Task prompt: Of the lines below, write out exactly those from the line with "(173, 382) none" through the line with "(275, 896) none", both included, and skip the rest.

BEGIN Data provided

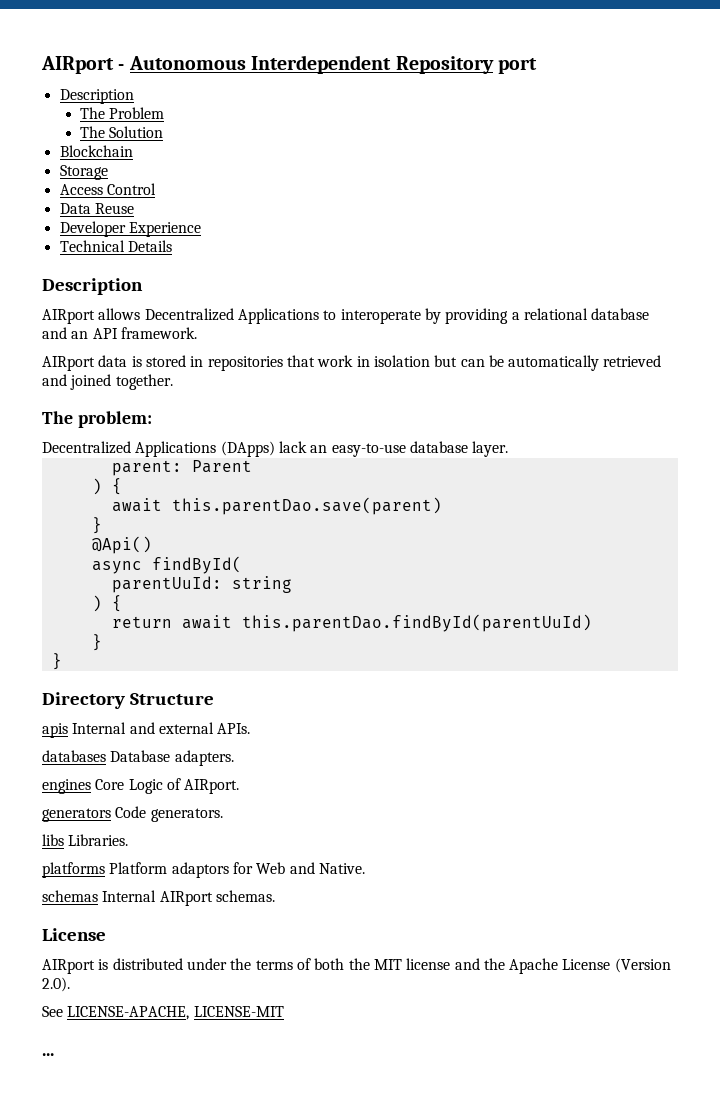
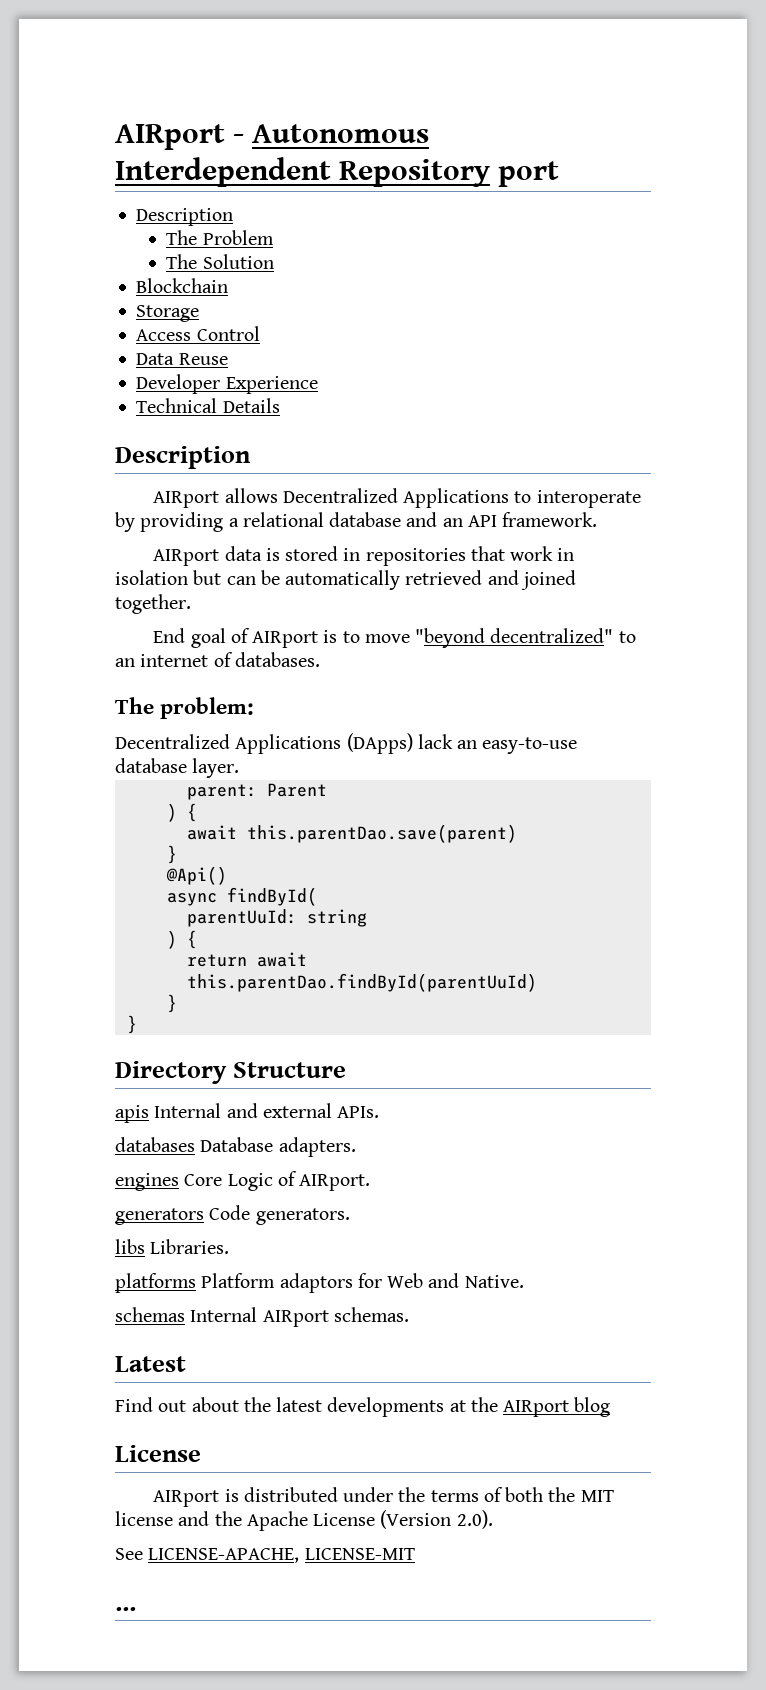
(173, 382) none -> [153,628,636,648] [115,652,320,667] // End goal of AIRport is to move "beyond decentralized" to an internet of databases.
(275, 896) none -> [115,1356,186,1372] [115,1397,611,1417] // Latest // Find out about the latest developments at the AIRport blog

END Data provided
BEGIN Data provided

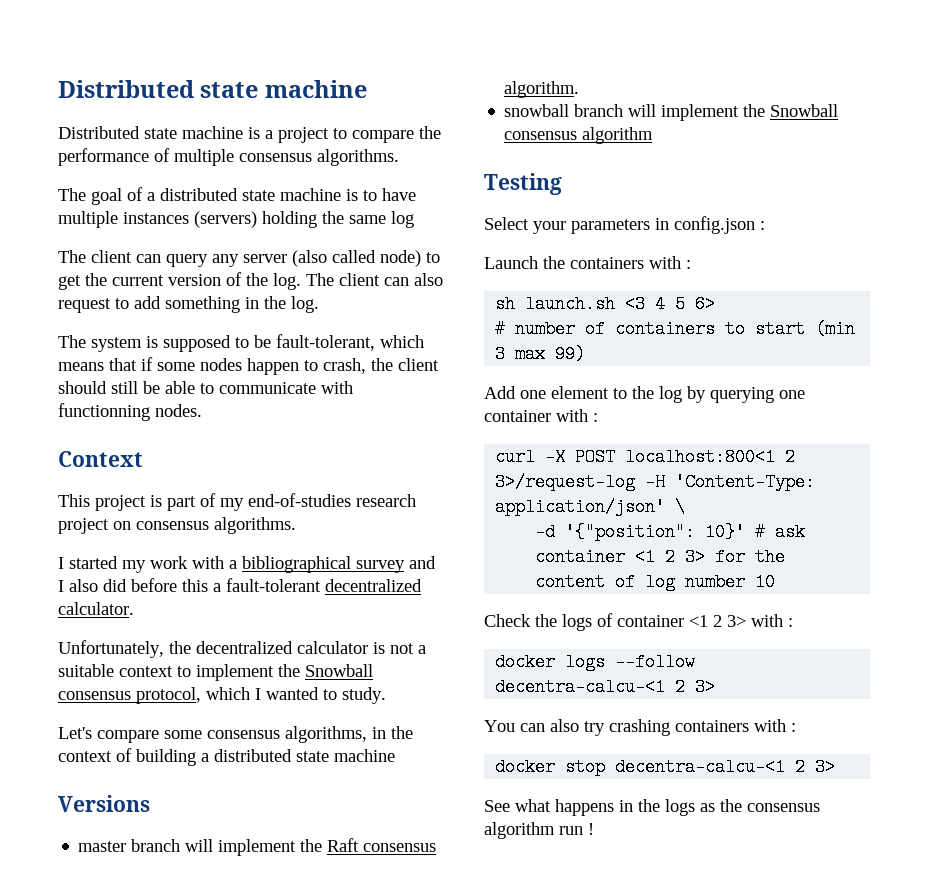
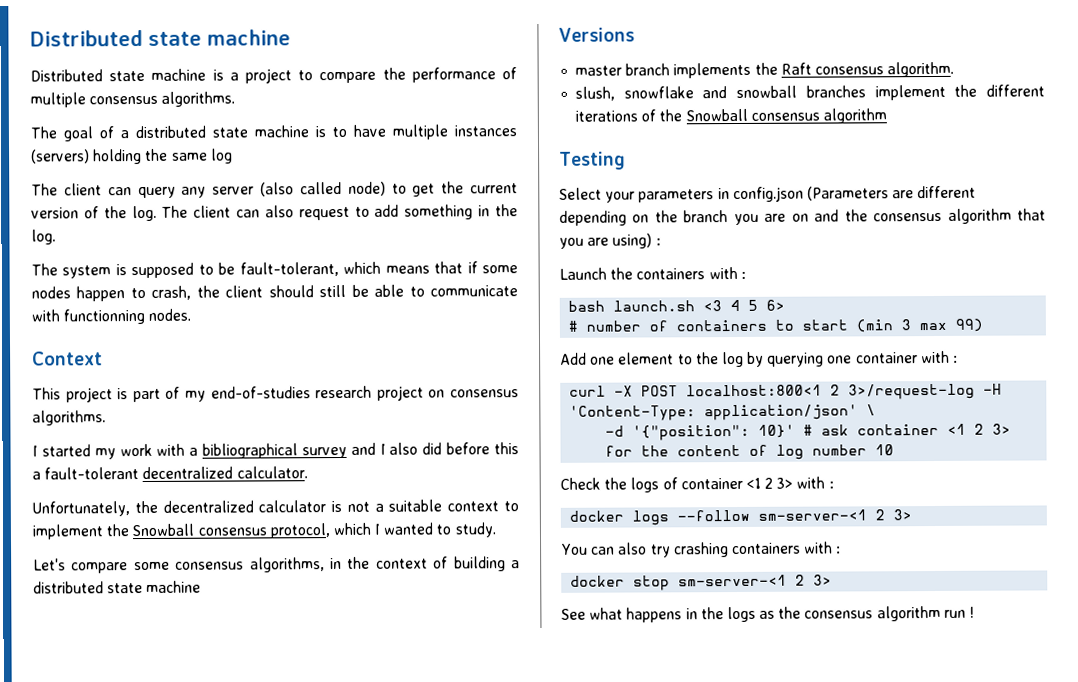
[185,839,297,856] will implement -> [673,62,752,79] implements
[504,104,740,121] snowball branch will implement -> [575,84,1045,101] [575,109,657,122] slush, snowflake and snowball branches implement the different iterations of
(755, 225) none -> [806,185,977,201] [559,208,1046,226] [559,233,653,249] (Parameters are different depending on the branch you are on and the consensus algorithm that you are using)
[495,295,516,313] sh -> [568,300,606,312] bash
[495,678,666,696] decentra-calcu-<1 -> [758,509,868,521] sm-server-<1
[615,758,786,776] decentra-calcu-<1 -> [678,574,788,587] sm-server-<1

END Data provided

Answer to the problem:
(173, 382) none -> [153,628,636,648] [115,652,320,667] // End goal of AIRport is to move "beyond decentralized" to an internet of databases.
(275, 896) none -> [115,1356,186,1372] [115,1397,611,1417] // Latest // Find out about the latest developments at the AIRport blog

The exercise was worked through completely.